> _Listed entries_:
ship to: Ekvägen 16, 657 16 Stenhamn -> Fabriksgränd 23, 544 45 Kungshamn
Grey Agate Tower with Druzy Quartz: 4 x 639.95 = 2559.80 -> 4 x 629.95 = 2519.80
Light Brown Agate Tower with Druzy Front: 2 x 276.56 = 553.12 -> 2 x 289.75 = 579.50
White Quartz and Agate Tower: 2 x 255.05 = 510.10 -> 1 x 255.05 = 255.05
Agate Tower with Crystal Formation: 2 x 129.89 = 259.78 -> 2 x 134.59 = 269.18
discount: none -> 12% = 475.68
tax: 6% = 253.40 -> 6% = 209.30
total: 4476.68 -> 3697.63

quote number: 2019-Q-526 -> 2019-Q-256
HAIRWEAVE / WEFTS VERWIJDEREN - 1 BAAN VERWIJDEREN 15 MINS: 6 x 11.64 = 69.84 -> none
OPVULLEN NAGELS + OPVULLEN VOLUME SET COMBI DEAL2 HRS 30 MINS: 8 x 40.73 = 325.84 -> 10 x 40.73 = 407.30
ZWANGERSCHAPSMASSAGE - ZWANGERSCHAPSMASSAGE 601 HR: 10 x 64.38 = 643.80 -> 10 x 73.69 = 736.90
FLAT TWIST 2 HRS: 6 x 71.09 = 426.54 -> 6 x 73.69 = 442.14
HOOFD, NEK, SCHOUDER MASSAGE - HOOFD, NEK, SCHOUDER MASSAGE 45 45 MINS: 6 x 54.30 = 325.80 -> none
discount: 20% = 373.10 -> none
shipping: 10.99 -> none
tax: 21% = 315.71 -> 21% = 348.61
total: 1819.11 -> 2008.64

> _What you should do_:
The answer is one number: how many lines of the material above contain "Druzy".

> _Output_:
2